Canon XC10 vs Olympus E-5
The Canon XC10 and the Olympus E-5 are two digital cameras that were officially introduced, respectively, in April 2015 and September 2010. The XC10 is a fixed lens compact, while the E-5 is a DSLR. The cameras are based on an one-inch (XC10) and a Four Thirds (E-5) sensor. The Canon has a resolution of 12 megapixels, whereas the Olympus provides 12.2 MP.
Below is an overview of the main specs of the two cameras as a starting point for the comparison.
Going beyond this snapshot of core features and characteristics, what are the differences between the Canon XC10 and the Olympus E-5? Which one should you buy? Read on to find out how these two cameras compare with respect to their body size, their imaging sensors, their shooting features, their input-output connections, and their reception by expert reviewers.
The side-by-side display below illustrates the physical size and weight of the Canon XC10 and the Olympus E-5. The two cameras are presented according to their relative size. Three consecutive perspectives from the front, the top, and the back are available.

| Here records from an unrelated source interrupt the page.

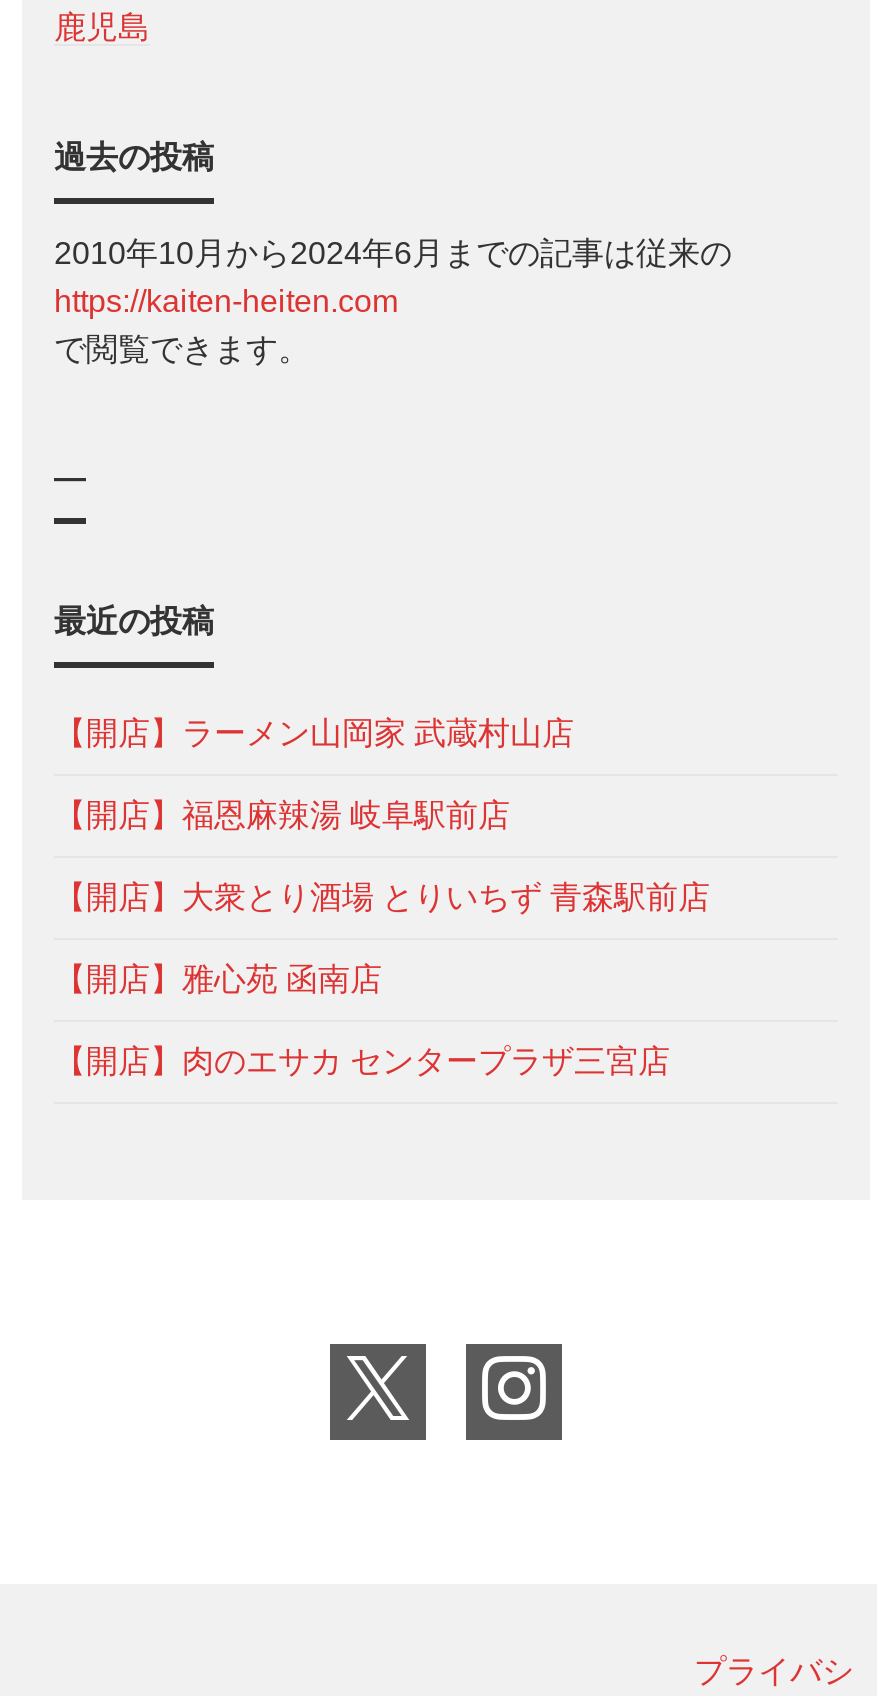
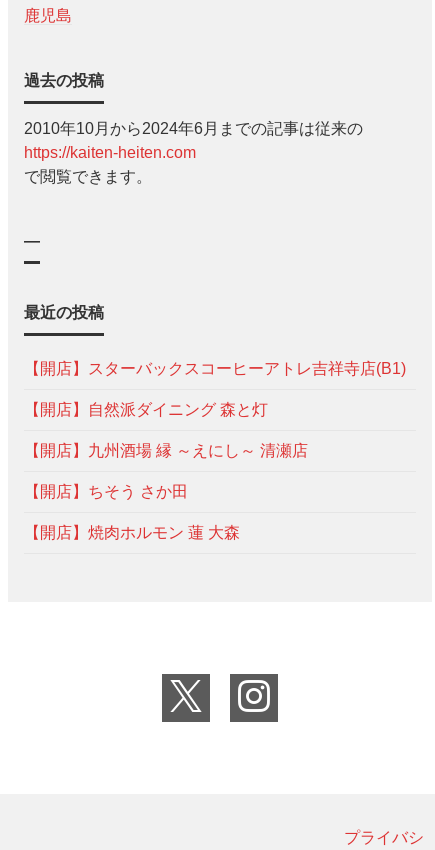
- 【開店】ラーメン山岡家 武蔵村山店
+ 【開店】スターバックスコーヒーアトレ吉祥寺店(B1)

- 【開店】福恩麻辣湯 岐阜駅前店
+ 【開店】自然派ダイニング 森と灯

- 【開店】大衆とり酒場 とりいちず 青森駅前店
+ 【開店】九州酒場 縁 ～えにし～ 清瀬店

- 【開店】雅心苑 函南店
+ 【開店】ちそう さか田

- 【開店】肉のエサカ センタープラザ三宮店
+ 【開店】焼肉ホルモン 蓮 大森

All width, height and depth measures are rounded to the nearest millimeter.
If the front view area (width x height) of the cameras is taken as an aggregate measure of their size, the Olympus E-5 is notably larger (30 percent) than the Canon XC10. It is noteworthy in this context that the E-5 is splash and dust-proof, while the XC10 does not feature any corresponding weather-sealing.

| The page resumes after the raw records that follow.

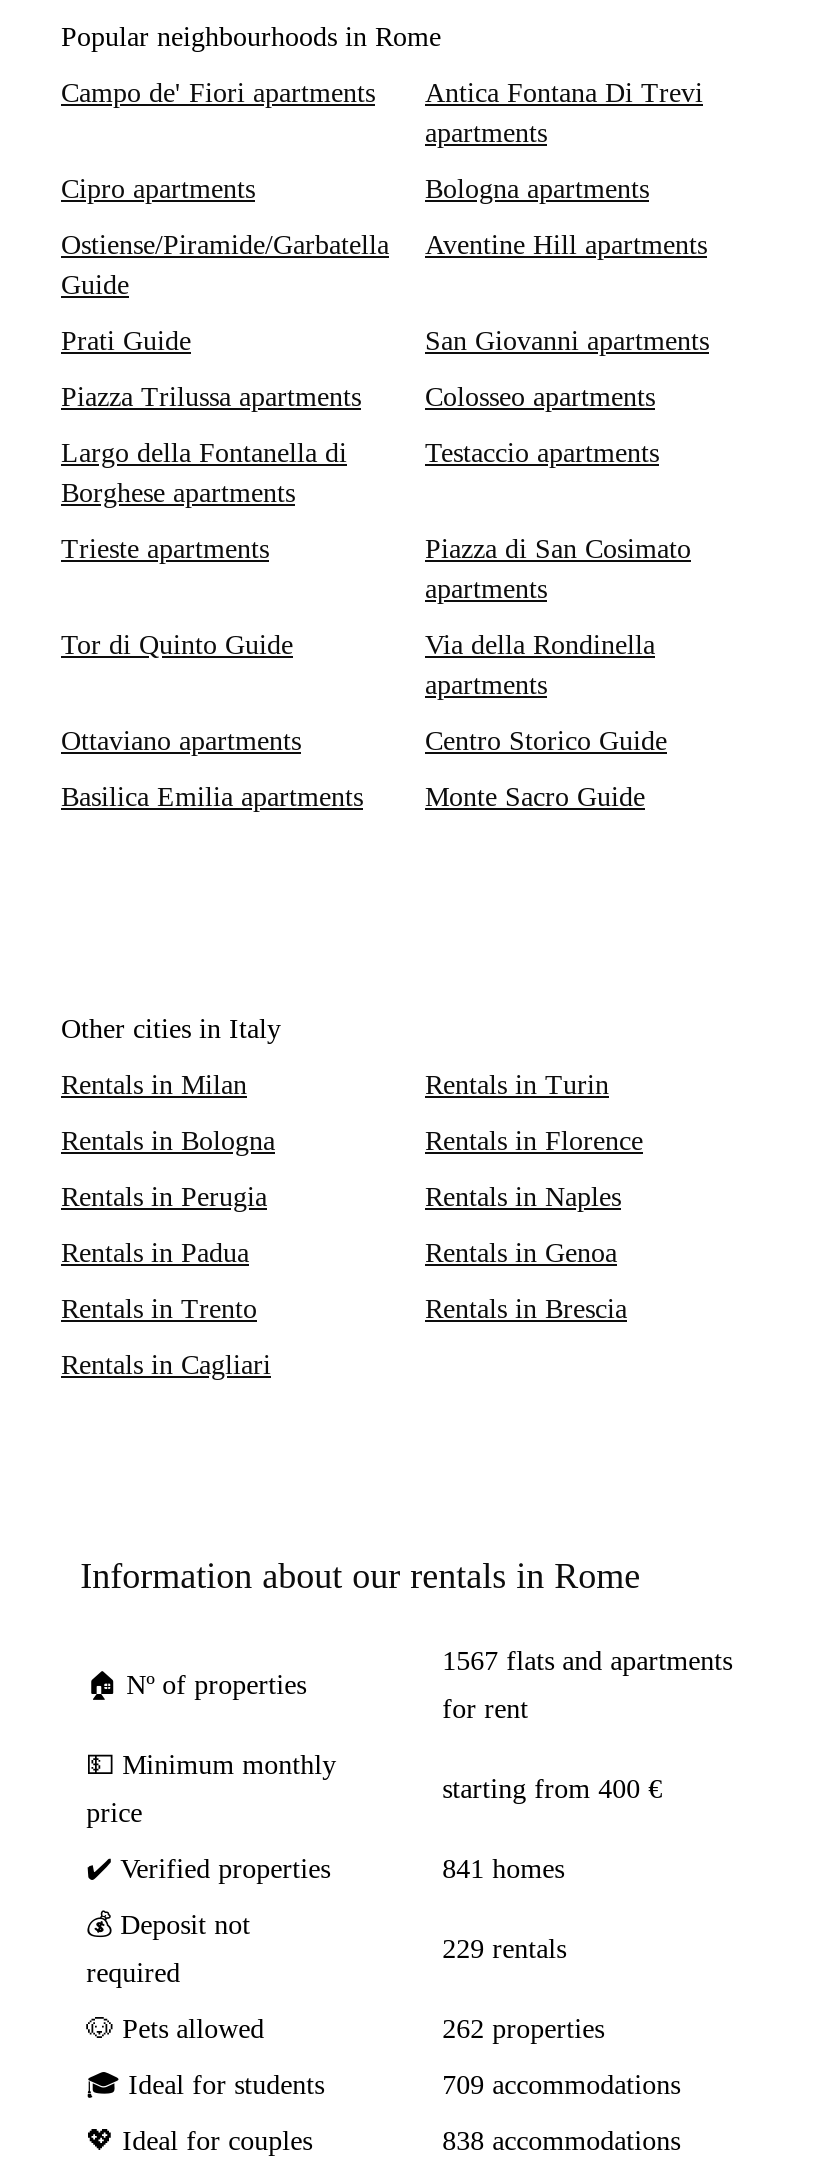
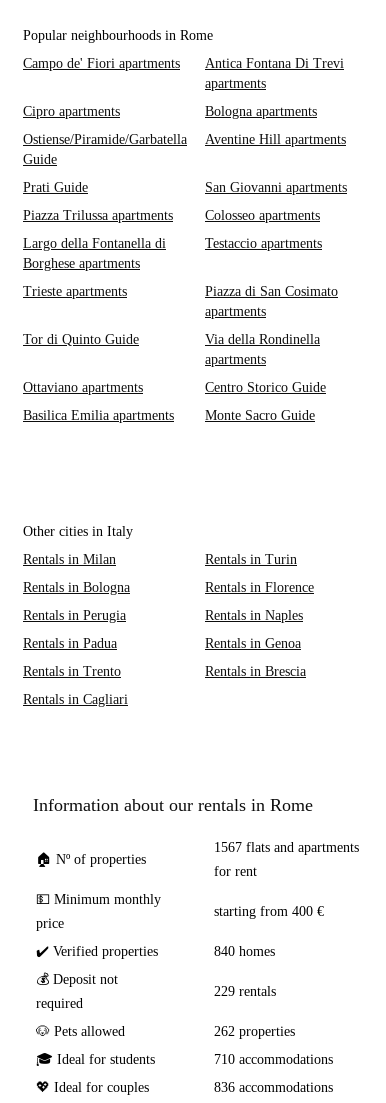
- 841 homes
+ 840 homes

- 709 accommodations
+ 710 accommodations

- 838 accommodations
+ 836 accommodations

The above size and weight comparisons are to some extent incomplete and possibly misleading, as the XC10 has a lens built in, whereas the E-5 is an interchangeable lens camera that requires a separate lens. Attaching the latter will add extra weight and bulk to the setup. You can compare the optics available for the E-5 and their specifications in the Four Thirds Lens Catalog.

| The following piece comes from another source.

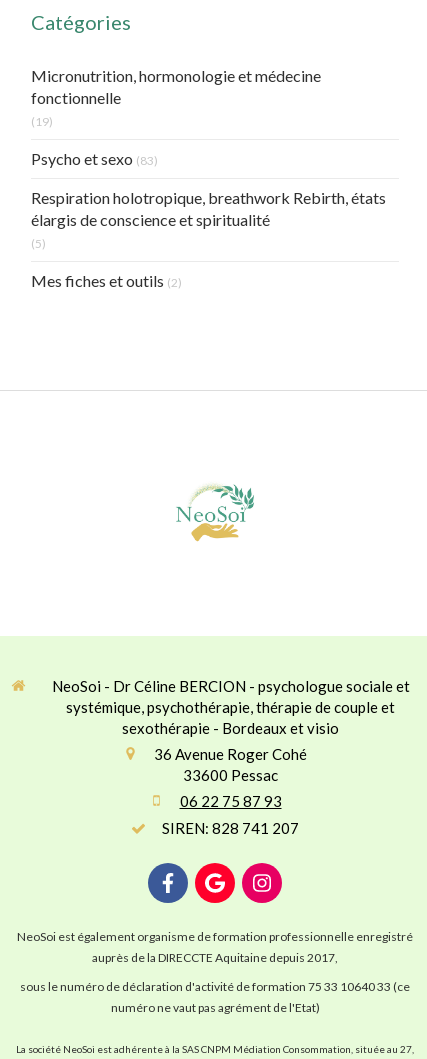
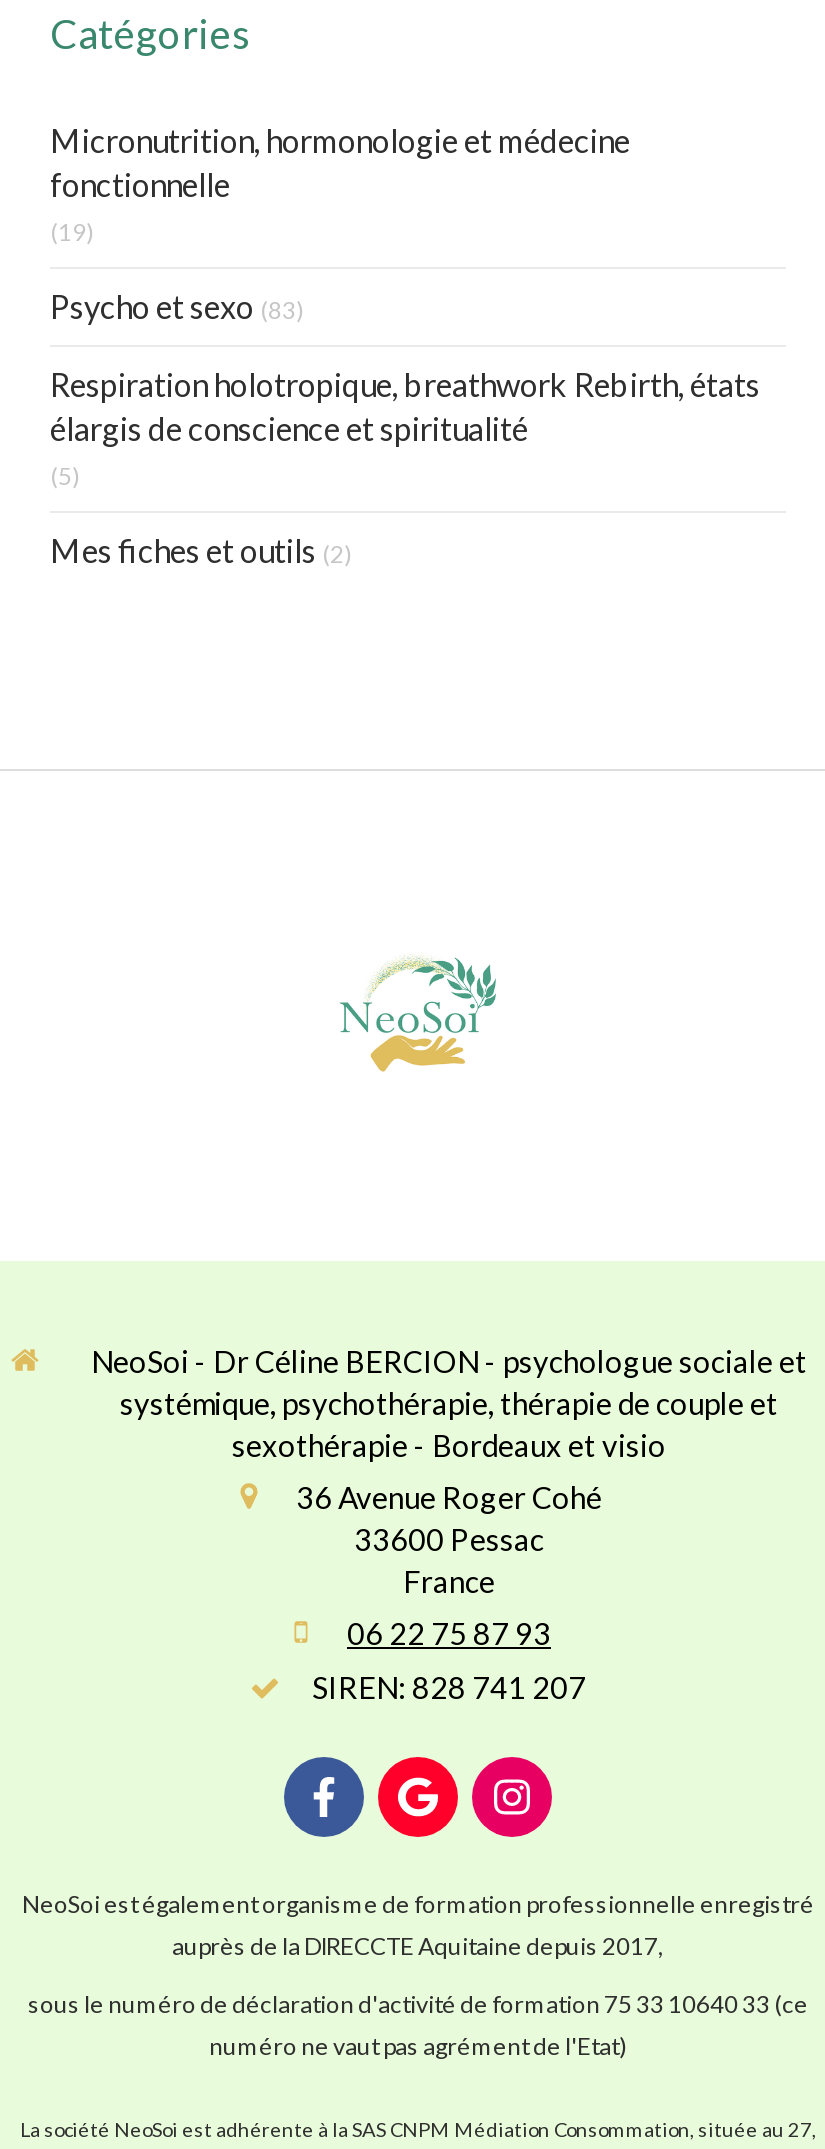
+ France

Concerning battery life, the XC10 gets 370 shots out of its LP-E6N battery, while the E-5 can take 750 images on a single charge of its BLM-5 power pack. The power pack in the XC10 can be charged via the USB port, so that it is not always necessary to take the battery charger along when travelling.
The table below summarizes the key physical specs of the two cameras alongside a broader set of comparators. If you want to switch the focus of the display and review another camera pair, you can move across to the CAM-parator tool and choose from the broad selection of possible camera comparisons there.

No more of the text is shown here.